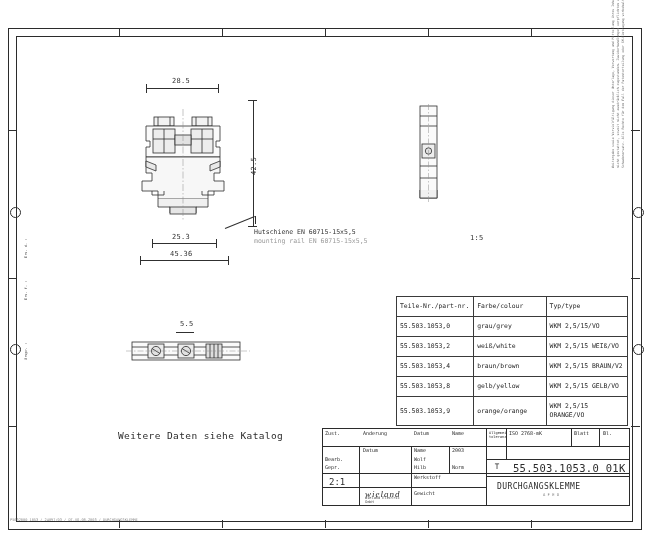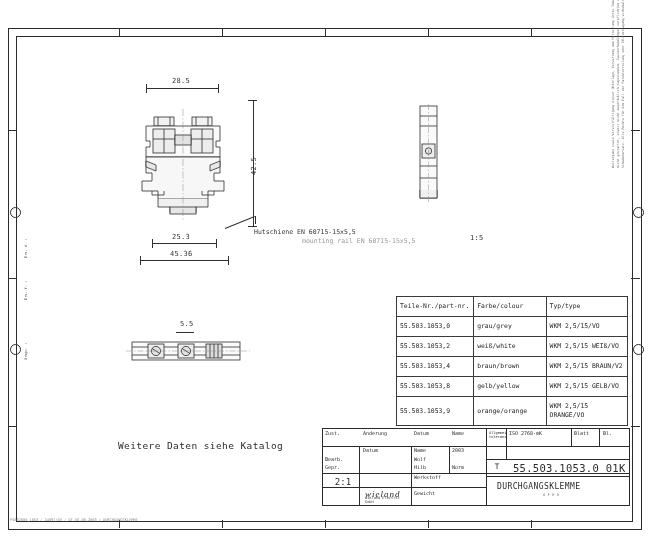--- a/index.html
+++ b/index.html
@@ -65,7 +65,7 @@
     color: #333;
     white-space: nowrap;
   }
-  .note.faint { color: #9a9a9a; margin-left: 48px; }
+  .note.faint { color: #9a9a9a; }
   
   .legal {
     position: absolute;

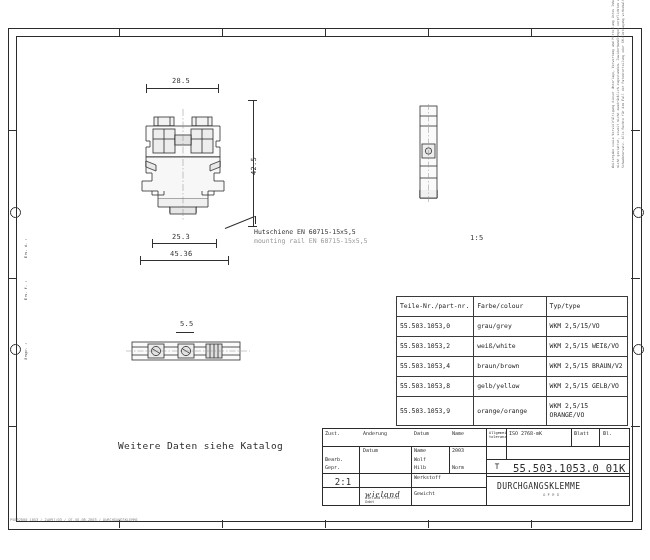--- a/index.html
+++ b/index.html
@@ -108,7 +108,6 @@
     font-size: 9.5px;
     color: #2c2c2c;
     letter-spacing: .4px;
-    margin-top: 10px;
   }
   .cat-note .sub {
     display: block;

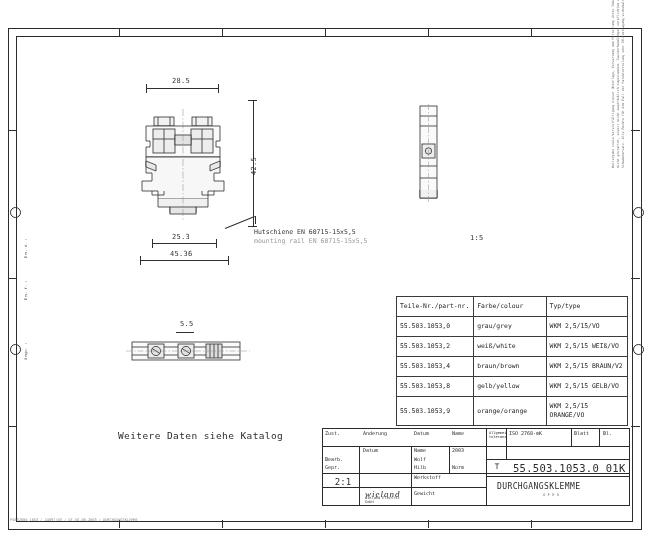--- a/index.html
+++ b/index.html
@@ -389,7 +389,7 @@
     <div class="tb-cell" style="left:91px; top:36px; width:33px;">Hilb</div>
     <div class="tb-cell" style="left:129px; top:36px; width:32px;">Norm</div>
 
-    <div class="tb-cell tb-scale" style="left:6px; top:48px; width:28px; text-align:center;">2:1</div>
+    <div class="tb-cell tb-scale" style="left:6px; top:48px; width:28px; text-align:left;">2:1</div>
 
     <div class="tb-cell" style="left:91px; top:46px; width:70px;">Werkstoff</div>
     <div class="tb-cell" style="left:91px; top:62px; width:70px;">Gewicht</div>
----------------------------------------
_Required work:_ Output the records above exactly, leaving out pictures.

_Exercise answer:_
--- a/index.html
+++ b/index.html
@@ -65,7 +65,7 @@
     color: #333;
     white-space: nowrap;
   }
-  .note.faint { color: #9a9a9a; margin-left: 48px; }
+  .note.faint { color: #9a9a9a; }
   
   .legal {
     position: absolute;

--- a/index.html
+++ b/index.html
@@ -108,7 +108,6 @@
     font-size: 9.5px;
     color: #2c2c2c;
     letter-spacing: .4px;
-    margin-top: 10px;
   }
   .cat-note .sub {
     display: block;

--- a/index.html
+++ b/index.html
@@ -389,7 +389,7 @@
     <div class="tb-cell" style="left:91px; top:36px; width:33px;">Hilb</div>
     <div class="tb-cell" style="left:129px; top:36px; width:32px;">Norm</div>
 
-    <div class="tb-cell tb-scale" style="left:6px; top:48px; width:28px; text-align:center;">2:1</div>
+    <div class="tb-cell tb-scale" style="left:6px; top:48px; width:28px; text-align:left;">2:1</div>
 
     <div class="tb-cell" style="left:91px; top:46px; width:70px;">Werkstoff</div>
     <div class="tb-cell" style="left:91px; top:62px; width:70px;">Gewicht</div>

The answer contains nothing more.